> _What you have to do_
Work through the listing below and give again exactly the lines from the one with "color: #1d4ed8 ->" to the one with "font-size: 12px ->", both ends included. All other lines and all pictures stay out.

> _Material provided_
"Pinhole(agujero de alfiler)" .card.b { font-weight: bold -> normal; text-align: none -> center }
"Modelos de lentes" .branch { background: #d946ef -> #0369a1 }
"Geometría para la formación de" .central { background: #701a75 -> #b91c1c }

==

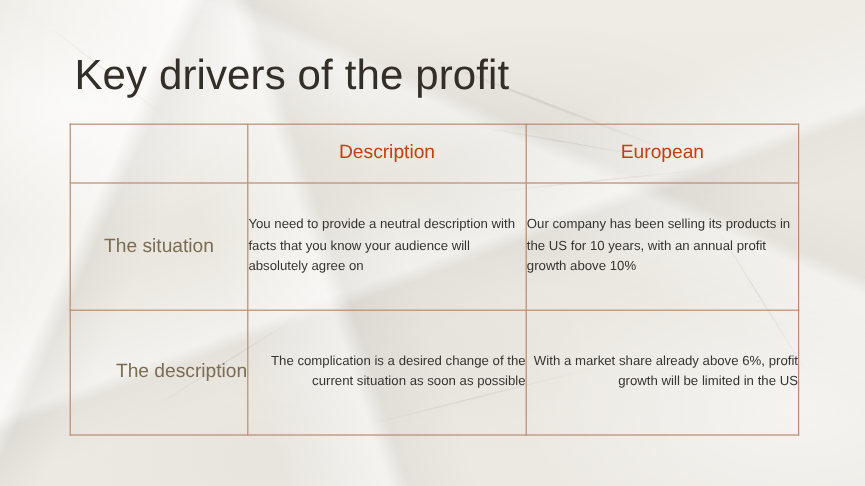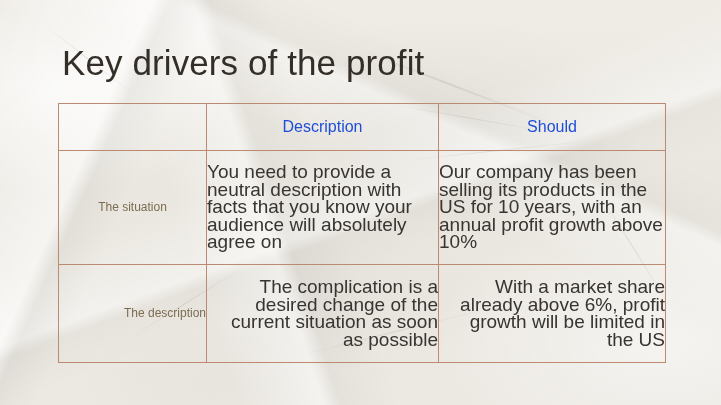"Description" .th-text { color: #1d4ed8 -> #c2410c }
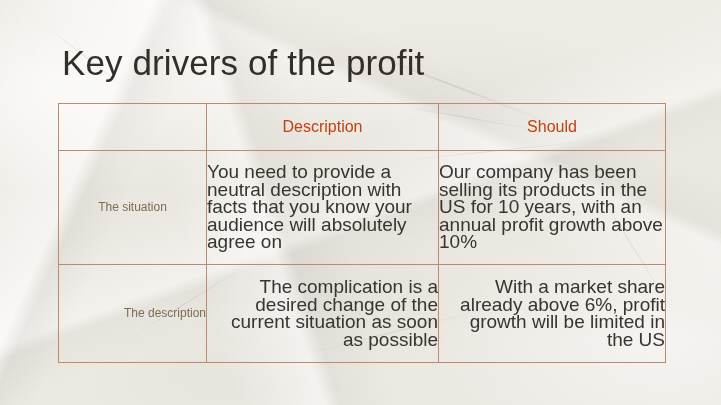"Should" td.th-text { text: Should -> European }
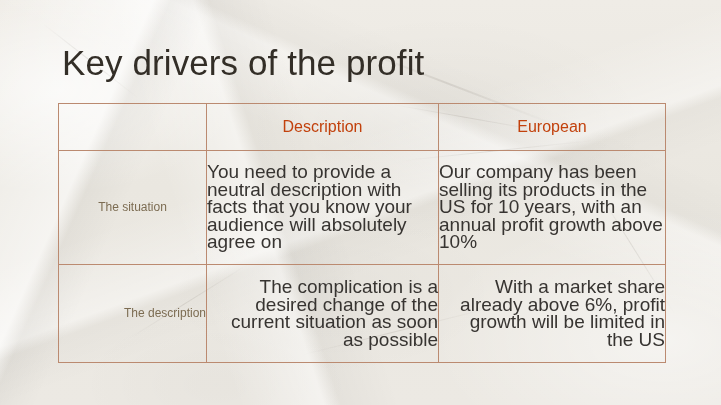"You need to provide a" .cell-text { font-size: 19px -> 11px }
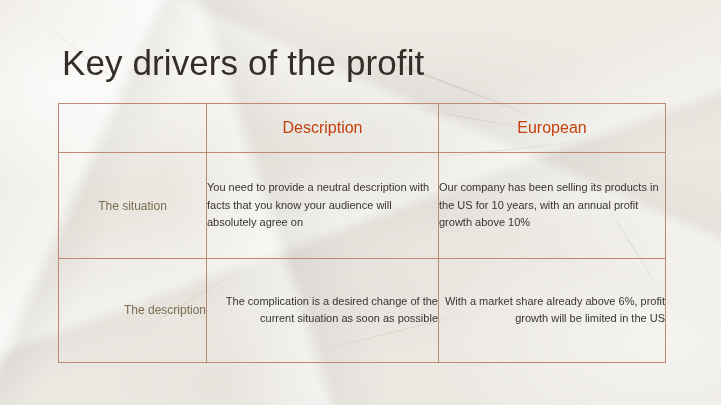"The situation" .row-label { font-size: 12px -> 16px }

> _Output for this exercise_
"Description" .th-text { color: #1d4ed8 -> #c2410c }
"Should" td.th-text { text: Should -> European }
"You need to provide a" .cell-text { font-size: 19px -> 11px }
"The situation" .row-label { font-size: 12px -> 16px }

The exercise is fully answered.